I’ve been to all but 5 states and the US is definitely worth visiting; no question. I moved from the west coast to Boston and remember how “old” the buildings looked. Then, coming back from Greece and Italy thinking how “young” Boston looked. I think, if I lived elsewhere, it would take at least 6 trips to the US to see as much as I wanted. I agree with @Nullo, only I’d divide the US into regions. So much to see, so little time.
Same is true of visiting other countries.

mowens's avatar

Kinda raged out there, didnt mean to. Hahaaha

sliceswiththings's avatar

No. I’m an American currently living overseas. People find out I’m American and tell me about their trips, New England, the Southwest, the Rockies, Northern California, etc. etc. The travelers I meet here from all over the world have seen more of my home country than I have; at the moment I’ve been to more countries than states. I want to change that! I can’t represent my country if I don’t know it!

Kardamom's avatar

I’m from the U.S. and I only wish I had the opportunity to experience more of this country. I guess it all depends upon what you like to do and what you like to see.

I’m a big nature buff and I don’t think I could ever get enough of it. I’ve been to Yosemite and it’s probably the most spectacular place I’ve ever seen.

I haven’t had the chance to travel very extensively like some of the other Fluther members, but I would love to go to Monument Valley in Utah and The Blue Ridge Mountains and The Grand Canyon

I also like to go to museums and restaurants and I love looking at different kinds of architecture. This is one of my favorite examples of Craftsman Style Architecture (Pasadena, CA) and this is a wonderful church called The Wayfarer’s Chapel (Palos Verdes, CA) and there are lots of wonderful examples Mid Century Architecture in Palm Springs

You can find everything from ancient Native American dwellings in Arizona and New Mexico, to antebellum mansions in Louisiana andThe Carolinas, to salt boxes houses in the North Easter States, farm houses just about everywhere and super-modern buildings in New York. Here’s a couple of my favorite quirky buildings, The Seattle Space Needle and The Encounter Restaurant at LAX

Although I prefer to take trips to see nature, there’s plenty of wonderful cities in the U.S. that are quite different from one another.
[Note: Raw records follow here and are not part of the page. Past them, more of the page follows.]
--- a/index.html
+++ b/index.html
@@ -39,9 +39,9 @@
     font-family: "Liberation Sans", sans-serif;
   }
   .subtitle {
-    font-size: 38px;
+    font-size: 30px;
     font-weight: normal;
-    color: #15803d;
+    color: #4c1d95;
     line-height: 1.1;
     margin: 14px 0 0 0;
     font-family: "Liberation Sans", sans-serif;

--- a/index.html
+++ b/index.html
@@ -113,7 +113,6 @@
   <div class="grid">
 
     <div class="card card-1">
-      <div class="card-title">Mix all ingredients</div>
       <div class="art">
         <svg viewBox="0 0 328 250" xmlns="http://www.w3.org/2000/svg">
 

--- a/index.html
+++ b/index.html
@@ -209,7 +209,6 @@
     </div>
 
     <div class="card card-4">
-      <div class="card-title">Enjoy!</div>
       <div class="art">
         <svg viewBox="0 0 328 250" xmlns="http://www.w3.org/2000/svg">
Los Angeles, New York City, Miami, Seattle, San Francisco, Nashville, Honolulu, Santa Fe. All of these cities are chock full of great restaurants, which is something that’s really important to me. Fancy ones, small ones, Mom and Pop joints, wineries, diners, farm to table establishments, and some places that have been around for 100 years.
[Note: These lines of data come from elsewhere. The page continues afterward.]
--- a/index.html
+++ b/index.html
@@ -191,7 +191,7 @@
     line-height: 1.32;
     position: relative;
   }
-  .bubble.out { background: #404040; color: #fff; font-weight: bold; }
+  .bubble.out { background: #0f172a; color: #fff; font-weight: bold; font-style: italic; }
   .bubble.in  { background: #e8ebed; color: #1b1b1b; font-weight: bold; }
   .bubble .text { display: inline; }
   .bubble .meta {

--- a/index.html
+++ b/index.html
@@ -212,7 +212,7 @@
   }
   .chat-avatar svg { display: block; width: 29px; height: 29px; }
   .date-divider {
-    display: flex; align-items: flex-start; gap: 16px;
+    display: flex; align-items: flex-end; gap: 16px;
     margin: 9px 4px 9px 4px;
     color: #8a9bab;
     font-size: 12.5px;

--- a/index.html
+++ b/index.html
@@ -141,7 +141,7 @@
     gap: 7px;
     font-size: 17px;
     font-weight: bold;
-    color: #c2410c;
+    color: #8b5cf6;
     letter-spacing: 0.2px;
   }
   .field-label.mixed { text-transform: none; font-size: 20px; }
If you like music, you can find anything from bluegrass in Nashville, jazz in New Orleans, Classical in New York, Chicago, Los Angeles and San Francisco, country and alternative and rock n roll in Austin and Indio.

If you have an interest in television or the theater, you can’t beat New York, Chicago and Los Angeles.

If you like the beach, you can’t go wrong in California, Hawaii or Florida.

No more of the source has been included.